Eu perdi uma grande amiga, a dramaturga Consuelo de Castro. Até agora teimo em olhar para nosso histórico de conversas no WhatsApp e me questionar: Onde é que você foi parar? O que será acontece quando morremos? É até triste o fato de eu achar que não acontece nada. Segundo a minha perspectiva, sumimos.

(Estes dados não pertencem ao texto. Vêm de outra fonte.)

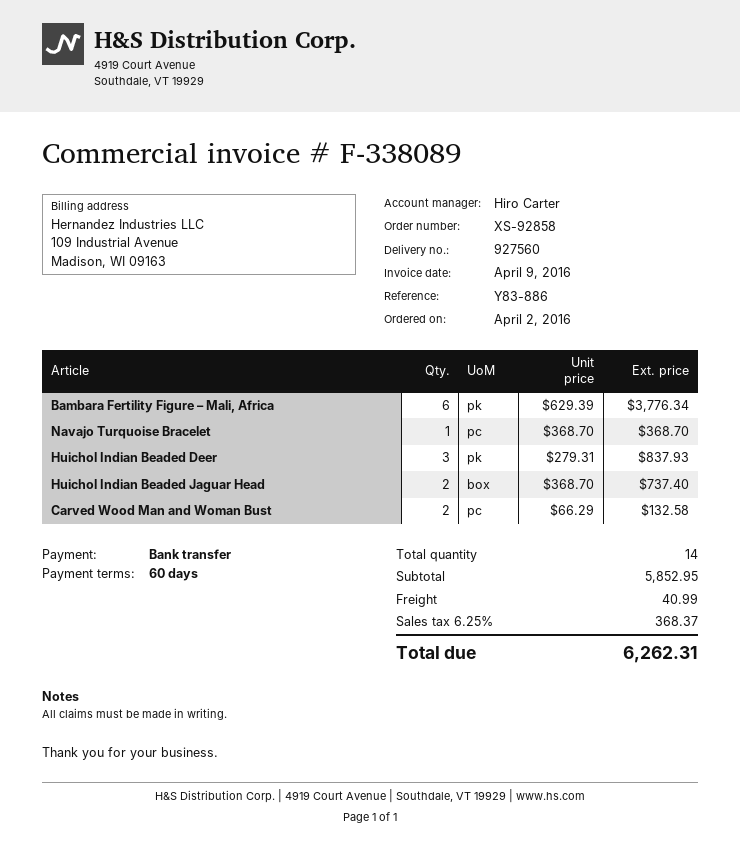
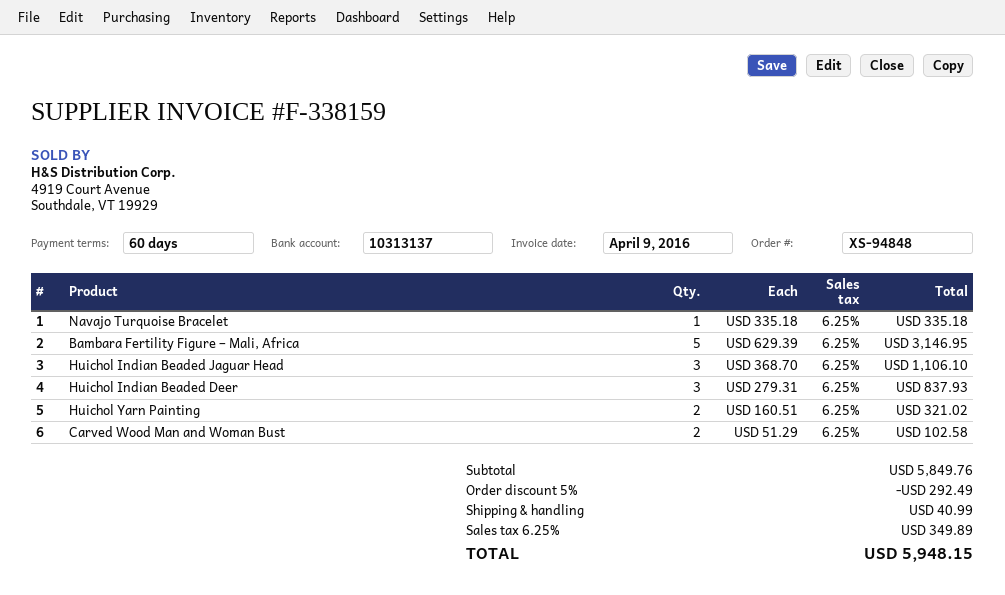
order number: XS-92858 -> XS-94848
invoice number: F-338089 -> F-338159
Bambara Fertility Figure – Mali, Africa: 6 x 629.39 = 3776.34 -> 5 x 629.39 = 3146.95
Navajo Turquoise Bracelet: 1 x 368.70 = 368.70 -> 1 x 335.18 = 335.18
Huichol Indian Beaded Jaguar Head: 2 x 368.70 = 737.40 -> 3 x 368.70 = 1106.10
Carved Wood Man and Woman Bust: 2 x 66.29 = 132.58 -> 2 x 51.29 = 102.58
Huichol Yarn Painting: none -> 2 x 160.51 = 321.02
subtotal: 5852.95 -> 5849.76
discount: none -> 5% = 292.49
tax: 6.25% = 368.37 -> 6.25% = 349.89
total: 6262.31 -> 5948.15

A morte de crianças em Aleppo machucam lá no fundo. Principalmente em quem tem filhos pequenos. Dá vontade de abraçar uma criança daquelas, alimentar, vestir e dormir de conchinha. Encher de beijo e dizer que vai ficar tudo bem. Como se ela simbolizasse a sobrevivência da nossa espécie. Ver uma criança nesse estado é dar de cara com o fim do oxigênio. O impulso é ninar essa última flor no universo, guardar sua semente com carinho e esperança de que não será para sempre assim.
É uma pena que qualquer retrospectiva que analise décadas ao invés de anos, verá um ciclo se repetindo. Atrocidades, genocídios, crimes de intolerância, crimes passionais, mortes causadas por fenômenos da natureza e pela irresponsabilidade humana. Mas também dizer que sempre foi assim e sempre será não é nada animador. Melhor imaginar que o fim de algo simboliza a possibilidade do início de outro.
Afinal, hoje é o último dia do ano, a morte de um página do nosso calendário gregoriano e o começo da próxima. Novos ídolos nascerão, novos líderes tentarão fazer um mundo melhor, novos artistas questionarão o status quo e nos darão motivos para acordar cantando, para nos sentirmos inclusos, parte integrante de um universo que é maluco, mas que é nosso. Esse que fatia o ano em meses e diz que de um minuto para o outro tudo deverá ser diferente por causa de um número, de um porre, e de uma boa dose de euforia.